▶ **Exercise details**:
Using the listing below, copy exactly the lines from the one containing "PALOMA NIGHTSTAND: 3" to the one containing "order number: W9971769 -> W9971729", both lines included, and no others.

▶ **Extracted information**:
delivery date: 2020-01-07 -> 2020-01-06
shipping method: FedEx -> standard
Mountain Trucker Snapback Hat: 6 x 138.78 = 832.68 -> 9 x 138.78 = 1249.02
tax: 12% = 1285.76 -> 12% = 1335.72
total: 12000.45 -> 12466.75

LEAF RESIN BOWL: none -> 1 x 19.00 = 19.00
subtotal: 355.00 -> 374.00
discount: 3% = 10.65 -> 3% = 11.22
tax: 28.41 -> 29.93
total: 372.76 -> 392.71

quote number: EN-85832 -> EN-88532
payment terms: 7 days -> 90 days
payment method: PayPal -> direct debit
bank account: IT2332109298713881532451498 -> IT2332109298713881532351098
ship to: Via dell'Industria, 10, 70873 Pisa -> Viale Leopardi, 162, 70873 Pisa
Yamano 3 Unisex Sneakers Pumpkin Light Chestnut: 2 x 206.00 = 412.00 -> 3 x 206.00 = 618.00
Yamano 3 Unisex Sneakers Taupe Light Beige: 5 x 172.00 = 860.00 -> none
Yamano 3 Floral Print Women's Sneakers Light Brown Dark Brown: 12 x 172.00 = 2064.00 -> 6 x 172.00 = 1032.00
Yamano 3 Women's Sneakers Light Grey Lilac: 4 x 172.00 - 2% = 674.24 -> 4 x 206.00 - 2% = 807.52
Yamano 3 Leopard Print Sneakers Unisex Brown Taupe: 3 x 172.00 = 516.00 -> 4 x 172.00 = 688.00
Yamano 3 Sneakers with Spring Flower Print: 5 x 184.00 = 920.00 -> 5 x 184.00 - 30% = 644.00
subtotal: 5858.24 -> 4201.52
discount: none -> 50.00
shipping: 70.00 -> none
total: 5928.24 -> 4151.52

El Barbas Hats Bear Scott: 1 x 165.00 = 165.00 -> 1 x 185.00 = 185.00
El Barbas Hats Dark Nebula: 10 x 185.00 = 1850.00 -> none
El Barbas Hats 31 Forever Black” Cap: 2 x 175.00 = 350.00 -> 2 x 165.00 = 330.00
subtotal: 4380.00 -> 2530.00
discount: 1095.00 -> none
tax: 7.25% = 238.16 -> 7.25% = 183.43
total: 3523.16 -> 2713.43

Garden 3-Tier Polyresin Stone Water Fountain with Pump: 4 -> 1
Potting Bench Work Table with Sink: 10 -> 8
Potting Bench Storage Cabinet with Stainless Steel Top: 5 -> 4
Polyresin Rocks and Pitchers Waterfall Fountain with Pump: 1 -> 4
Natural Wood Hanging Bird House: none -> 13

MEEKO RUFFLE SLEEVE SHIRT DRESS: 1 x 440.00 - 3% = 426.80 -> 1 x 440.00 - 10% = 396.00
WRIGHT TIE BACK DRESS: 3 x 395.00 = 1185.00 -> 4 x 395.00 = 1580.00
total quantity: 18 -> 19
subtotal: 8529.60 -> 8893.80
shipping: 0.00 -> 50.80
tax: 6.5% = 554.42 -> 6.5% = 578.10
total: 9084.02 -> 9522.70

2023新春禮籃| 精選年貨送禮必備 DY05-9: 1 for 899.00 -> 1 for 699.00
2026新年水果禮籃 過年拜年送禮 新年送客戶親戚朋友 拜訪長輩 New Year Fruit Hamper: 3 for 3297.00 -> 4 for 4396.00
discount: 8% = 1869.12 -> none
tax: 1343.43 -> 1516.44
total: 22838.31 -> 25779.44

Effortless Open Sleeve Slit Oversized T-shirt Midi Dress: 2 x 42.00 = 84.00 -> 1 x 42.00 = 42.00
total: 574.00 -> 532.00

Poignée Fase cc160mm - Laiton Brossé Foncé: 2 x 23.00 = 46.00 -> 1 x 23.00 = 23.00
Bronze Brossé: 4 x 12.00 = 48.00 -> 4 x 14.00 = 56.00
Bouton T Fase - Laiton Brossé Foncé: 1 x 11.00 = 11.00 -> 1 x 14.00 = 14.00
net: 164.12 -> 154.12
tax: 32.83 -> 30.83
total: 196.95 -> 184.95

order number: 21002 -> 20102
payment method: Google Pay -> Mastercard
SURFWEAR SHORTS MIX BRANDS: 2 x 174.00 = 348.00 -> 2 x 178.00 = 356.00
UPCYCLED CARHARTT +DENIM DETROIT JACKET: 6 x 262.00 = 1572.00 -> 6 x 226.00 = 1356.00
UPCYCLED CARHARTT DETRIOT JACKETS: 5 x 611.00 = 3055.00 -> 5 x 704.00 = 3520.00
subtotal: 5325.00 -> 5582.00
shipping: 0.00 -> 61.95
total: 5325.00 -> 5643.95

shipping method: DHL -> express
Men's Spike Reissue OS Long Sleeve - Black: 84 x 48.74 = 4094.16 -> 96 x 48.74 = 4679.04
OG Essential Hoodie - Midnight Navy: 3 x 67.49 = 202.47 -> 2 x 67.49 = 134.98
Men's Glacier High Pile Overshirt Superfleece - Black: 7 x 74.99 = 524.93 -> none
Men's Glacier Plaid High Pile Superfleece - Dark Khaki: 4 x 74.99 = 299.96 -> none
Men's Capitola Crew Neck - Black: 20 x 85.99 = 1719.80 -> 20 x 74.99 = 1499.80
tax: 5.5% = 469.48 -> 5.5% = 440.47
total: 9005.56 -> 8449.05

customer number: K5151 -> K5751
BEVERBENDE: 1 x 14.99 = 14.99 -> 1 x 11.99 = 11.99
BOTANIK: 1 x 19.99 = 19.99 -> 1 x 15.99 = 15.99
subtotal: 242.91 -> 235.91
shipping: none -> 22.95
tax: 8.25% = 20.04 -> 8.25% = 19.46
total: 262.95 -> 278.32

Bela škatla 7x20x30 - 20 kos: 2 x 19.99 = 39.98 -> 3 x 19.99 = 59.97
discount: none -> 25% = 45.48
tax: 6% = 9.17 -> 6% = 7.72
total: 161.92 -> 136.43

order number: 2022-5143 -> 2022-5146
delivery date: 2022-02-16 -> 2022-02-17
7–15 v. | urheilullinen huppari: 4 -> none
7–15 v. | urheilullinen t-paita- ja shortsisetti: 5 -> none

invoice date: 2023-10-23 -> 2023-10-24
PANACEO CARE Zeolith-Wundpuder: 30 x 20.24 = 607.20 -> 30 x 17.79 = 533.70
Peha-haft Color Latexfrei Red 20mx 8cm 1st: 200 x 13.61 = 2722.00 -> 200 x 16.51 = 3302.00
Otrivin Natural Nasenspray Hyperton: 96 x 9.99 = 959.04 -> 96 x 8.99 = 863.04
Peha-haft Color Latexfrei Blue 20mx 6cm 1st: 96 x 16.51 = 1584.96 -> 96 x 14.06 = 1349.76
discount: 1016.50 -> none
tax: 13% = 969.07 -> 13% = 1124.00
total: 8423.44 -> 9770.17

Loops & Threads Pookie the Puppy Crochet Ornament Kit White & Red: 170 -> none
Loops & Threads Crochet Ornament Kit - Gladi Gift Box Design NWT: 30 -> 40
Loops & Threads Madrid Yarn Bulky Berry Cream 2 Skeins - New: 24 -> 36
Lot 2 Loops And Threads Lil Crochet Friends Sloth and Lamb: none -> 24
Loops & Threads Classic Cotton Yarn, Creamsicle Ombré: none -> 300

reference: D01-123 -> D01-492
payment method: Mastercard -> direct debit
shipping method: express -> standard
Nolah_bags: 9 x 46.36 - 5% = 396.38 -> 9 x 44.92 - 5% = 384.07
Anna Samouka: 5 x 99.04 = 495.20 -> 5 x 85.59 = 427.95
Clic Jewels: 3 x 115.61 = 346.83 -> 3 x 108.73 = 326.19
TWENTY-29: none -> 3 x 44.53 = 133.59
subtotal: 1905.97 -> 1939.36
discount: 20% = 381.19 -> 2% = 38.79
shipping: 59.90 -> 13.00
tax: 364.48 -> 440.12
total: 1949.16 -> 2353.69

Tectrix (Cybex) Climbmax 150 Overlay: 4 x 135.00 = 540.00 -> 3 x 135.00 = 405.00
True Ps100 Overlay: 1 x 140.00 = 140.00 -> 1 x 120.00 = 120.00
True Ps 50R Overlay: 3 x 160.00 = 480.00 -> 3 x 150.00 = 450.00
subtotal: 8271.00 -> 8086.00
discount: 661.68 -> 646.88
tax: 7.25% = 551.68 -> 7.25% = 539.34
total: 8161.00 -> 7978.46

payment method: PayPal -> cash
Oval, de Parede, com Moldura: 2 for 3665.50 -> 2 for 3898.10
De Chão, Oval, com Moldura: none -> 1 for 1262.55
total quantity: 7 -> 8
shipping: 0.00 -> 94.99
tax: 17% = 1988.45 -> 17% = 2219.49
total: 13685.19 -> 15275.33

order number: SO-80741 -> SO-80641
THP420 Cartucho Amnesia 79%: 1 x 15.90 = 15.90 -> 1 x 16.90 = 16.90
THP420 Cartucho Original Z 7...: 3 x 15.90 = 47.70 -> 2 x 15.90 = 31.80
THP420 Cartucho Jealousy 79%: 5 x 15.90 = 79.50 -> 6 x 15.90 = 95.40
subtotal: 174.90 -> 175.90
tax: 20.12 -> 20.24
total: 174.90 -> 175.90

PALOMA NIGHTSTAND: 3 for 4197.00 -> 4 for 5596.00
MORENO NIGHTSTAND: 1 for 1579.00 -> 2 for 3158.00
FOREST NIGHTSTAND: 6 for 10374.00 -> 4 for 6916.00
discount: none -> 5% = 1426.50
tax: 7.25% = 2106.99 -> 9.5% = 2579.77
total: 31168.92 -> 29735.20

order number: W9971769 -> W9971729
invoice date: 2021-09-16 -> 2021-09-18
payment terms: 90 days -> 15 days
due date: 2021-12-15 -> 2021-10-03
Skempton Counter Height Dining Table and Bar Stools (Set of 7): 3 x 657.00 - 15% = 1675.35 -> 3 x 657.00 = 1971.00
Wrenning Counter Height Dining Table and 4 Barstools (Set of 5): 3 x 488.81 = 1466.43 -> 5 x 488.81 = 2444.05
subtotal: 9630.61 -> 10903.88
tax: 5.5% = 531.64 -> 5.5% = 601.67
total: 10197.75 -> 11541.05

▶ **Task solution**:
PALOMA NIGHTSTAND: 3 for 4197.00 -> 4 for 5596.00
MORENO NIGHTSTAND: 1 for 1579.00 -> 2 for 3158.00
FOREST NIGHTSTAND: 6 for 10374.00 -> 4 for 6916.00
discount: none -> 5% = 1426.50
tax: 7.25% = 2106.99 -> 9.5% = 2579.77
total: 31168.92 -> 29735.20

order number: W9971769 -> W9971729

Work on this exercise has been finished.